◆ **WHAT IS REQUIRED**:
Check each line of the entries below for the word "Liberation" and state only how many lines have it.

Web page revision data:

####################

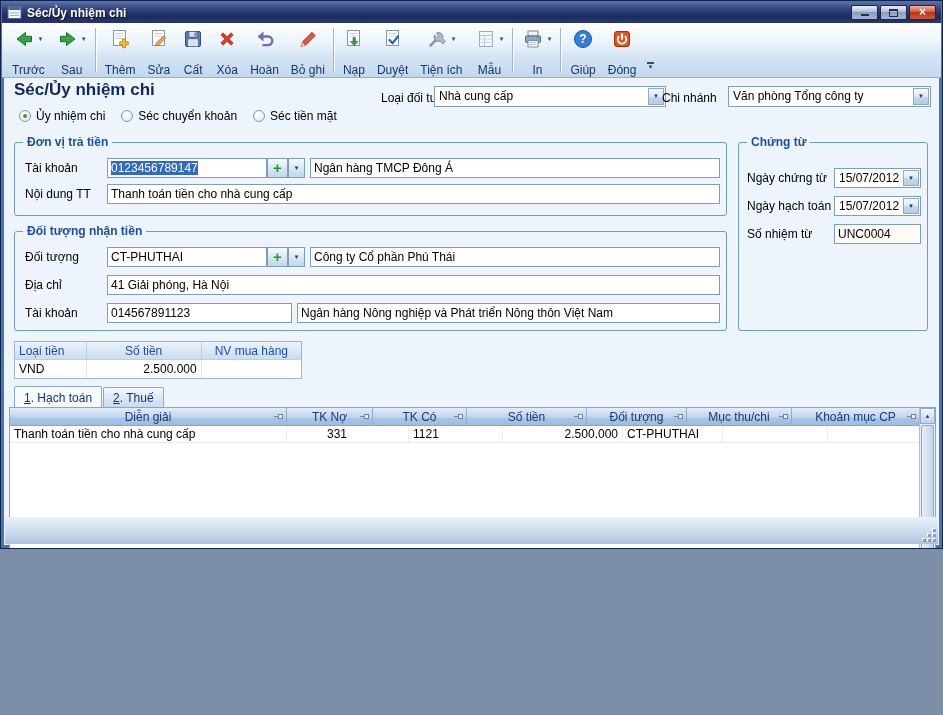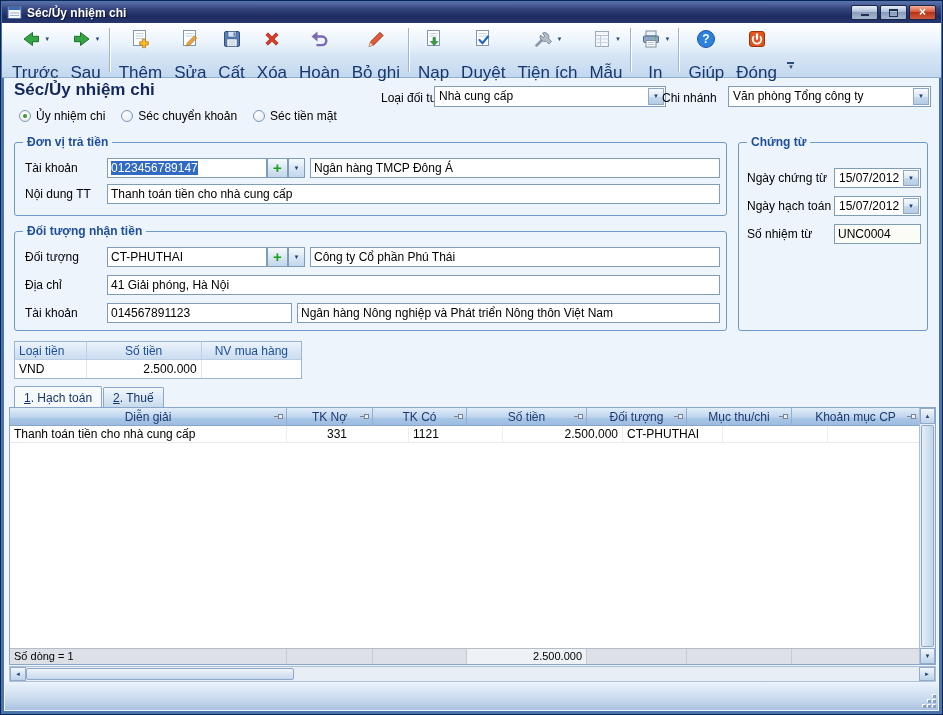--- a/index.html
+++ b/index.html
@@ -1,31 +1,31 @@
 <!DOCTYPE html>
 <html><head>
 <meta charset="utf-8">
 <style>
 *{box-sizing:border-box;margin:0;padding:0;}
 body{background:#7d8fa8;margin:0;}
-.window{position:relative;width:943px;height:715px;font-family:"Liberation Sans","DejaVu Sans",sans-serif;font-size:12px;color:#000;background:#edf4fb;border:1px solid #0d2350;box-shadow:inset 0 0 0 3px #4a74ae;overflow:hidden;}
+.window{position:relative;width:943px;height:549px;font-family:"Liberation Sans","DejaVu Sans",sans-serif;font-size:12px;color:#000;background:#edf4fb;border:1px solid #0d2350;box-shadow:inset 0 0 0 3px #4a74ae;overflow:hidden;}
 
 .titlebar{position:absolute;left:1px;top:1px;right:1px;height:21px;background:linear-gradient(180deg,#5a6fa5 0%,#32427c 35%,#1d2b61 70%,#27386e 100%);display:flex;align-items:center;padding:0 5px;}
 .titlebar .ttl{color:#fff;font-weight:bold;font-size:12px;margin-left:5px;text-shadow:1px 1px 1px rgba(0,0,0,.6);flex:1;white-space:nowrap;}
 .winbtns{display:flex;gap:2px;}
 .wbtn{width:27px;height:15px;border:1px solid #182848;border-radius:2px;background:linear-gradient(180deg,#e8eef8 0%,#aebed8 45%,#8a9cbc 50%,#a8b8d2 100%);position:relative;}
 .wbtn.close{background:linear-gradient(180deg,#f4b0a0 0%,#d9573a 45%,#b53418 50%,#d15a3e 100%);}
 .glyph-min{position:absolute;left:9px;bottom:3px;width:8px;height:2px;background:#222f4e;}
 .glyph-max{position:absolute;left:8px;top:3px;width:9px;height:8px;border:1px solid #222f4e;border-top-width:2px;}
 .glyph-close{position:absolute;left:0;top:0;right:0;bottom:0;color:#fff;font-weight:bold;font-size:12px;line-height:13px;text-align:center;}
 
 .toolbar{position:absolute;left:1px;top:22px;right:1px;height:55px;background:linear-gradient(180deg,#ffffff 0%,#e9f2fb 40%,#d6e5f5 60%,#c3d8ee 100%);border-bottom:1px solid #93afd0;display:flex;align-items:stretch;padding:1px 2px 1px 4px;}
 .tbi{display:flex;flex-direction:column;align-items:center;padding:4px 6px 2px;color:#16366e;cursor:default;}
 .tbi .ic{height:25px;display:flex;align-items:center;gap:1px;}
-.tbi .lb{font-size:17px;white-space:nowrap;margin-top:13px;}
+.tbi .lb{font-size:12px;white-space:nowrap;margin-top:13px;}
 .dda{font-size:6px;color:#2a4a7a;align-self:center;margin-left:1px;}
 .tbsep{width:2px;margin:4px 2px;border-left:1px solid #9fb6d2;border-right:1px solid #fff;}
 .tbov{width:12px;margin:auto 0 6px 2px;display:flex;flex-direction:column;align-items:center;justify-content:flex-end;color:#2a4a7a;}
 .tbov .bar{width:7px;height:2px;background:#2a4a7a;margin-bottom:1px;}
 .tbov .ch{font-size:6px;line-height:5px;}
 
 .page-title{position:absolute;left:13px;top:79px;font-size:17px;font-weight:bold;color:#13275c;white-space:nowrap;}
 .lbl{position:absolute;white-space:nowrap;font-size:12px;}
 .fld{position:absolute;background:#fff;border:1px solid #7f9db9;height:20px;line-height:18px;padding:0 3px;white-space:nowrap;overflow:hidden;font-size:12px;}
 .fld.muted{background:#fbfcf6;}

####################

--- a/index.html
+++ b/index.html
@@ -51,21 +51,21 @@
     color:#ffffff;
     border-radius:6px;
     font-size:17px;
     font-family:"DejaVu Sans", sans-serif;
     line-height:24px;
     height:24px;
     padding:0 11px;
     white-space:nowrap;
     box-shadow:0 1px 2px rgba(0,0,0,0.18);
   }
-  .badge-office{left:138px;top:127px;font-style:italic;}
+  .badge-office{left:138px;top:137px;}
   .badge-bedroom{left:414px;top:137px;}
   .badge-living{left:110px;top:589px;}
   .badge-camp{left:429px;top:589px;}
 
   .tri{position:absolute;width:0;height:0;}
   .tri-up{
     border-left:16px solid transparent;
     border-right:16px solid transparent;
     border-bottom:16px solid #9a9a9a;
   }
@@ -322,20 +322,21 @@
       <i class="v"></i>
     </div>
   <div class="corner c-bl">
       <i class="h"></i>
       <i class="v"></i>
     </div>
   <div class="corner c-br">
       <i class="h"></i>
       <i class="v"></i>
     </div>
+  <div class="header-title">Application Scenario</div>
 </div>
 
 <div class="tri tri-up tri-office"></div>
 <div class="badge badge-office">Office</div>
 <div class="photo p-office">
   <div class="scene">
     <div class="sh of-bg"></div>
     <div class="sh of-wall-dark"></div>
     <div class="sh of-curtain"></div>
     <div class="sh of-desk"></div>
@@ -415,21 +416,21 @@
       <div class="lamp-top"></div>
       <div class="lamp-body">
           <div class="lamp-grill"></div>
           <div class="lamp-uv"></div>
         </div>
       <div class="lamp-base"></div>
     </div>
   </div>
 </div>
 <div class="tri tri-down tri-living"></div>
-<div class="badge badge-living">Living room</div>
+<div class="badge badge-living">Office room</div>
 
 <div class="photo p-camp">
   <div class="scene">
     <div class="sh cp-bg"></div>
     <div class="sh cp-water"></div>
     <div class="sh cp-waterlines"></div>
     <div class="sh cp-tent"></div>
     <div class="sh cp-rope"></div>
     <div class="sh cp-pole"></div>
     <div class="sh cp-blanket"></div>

####################

◆ **COMPLETED TASK**:
2